Roughly three-quarters of respondents believed they could boost cash-flow efficiency and unlock trapped working capital.
Ripple noted that finance leaders were thinking about stablecoins as more than “just a new way to execute payments”; instead, they viewed them as effective tools for treasury management.
In March 2026, Ripple began testing a new trade finance model built around RLUSD in a bid to increase the speed of cross-border payments.
The pilot initiative, developed alongside supply chain finance company Unloq [https://unloq.com], is running on the XRP Ledger inside a testing framework developed by the Monetary Authority of Singapore.
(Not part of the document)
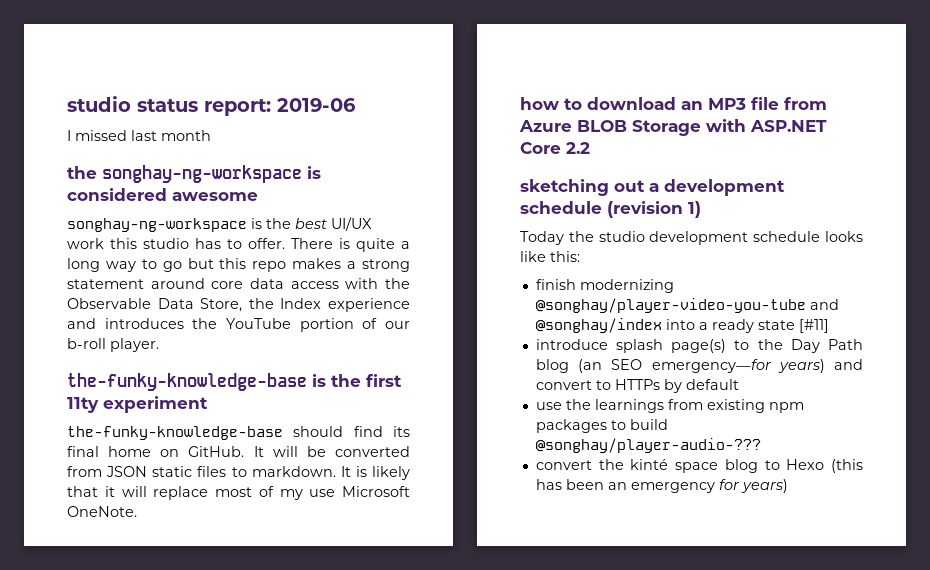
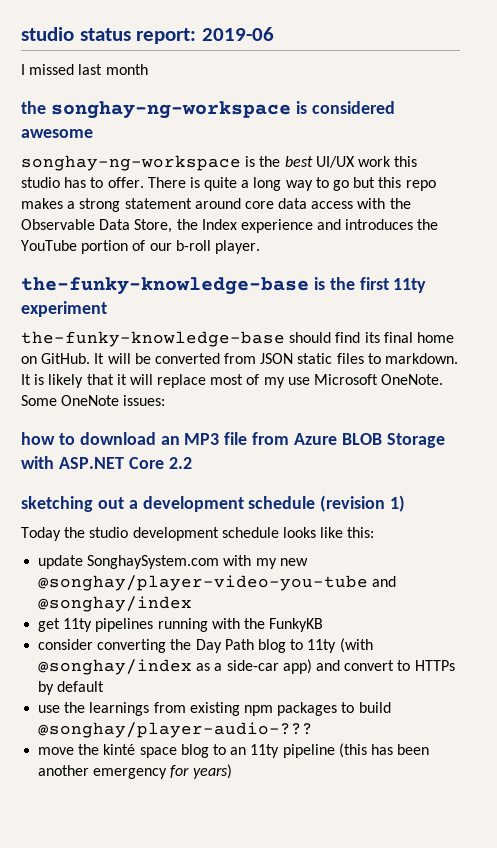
(137, 511) none -> [21,395,166,406] Some OneNote issues:
[535,279,674,293] [535,298,839,313] [535,318,829,333] [535,339,863,353] [535,359,825,373] finish modernizing @songhay/player-video-you-tube and @songhay/index into a ready state [#11] // introduce splash page(s) to the Day Path blog (an SEO emergency—for years) -> [38,555,308,569] [38,575,397,591] [38,596,193,612] [38,618,324,632] [38,638,373,653] [38,659,312,675] update SonghaySystem.com with my new @songhay/player-video-you-tube and @songhay/index // get 11ty pipelines running with the FunkyKB // consider converting the Day Path blog to 11ty (with @songhay/index as a side-car app)
[535,460,592,470] convert -> [38,747,75,755] move
[786,459,825,470] Hexo -> [230,744,335,758] an 11ty pipeline
[607,482,627,490] an -> [38,765,90,776] another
The Asian city-state is one of the platform’s biggest growth markets.
The idea behind the project is to see whether stablecoin-based settlement can streamline trade finance, too often hampered by reliance on intermediaries and slow reconciliation.
The only potential drawback is that if the initiative takes off, the Ripple to USD price could be negatively affected.
Ripple has always championed its native XRP token as a bridge asset, the “middleman” in the process of a financial institution turning dollars in the US into pounds in the UK, for example.
Ripple converts dollars into XRP and then back into pounds.
If RLUSD can do exactly the same thing, questions will be asked about XRP’s relevance.
That is a bridge Ripple will have to cross if it gets to that point.
Tokenisation Partners
Another interesting finding from Ripple’s survey is that most banks and asset managers are seeking tokenisation partners to help execute their strategies.
Some 89% of respondents said digital asset storage and custody were top priority. “Token servicing/lifecycle management also ranks highly for banks at 82%, while asset managers place greater emphasis on primary distribution at 80%,” Ripple found.
The survey also revealed that just more than half of fintechs and financial institutions want an infrastructure provider that can offer a “one-stop-shop solution”. This rose to 71% among corporate financial leaders.
Ripple attributes this to institutions and firms wanting uncomplicated, cohesive systems.
Infrastructure Rules
In its final analysis, Ripple says companies across the board are looking for partners and solutions that are “secure, compliant, battle-tested and that enable growth and execution”.
“The message is clear: infrastructure decisions made today will shape competitive positioning tomorrow.”
No surprise that this is precisely where Ripple is placing much of its focus.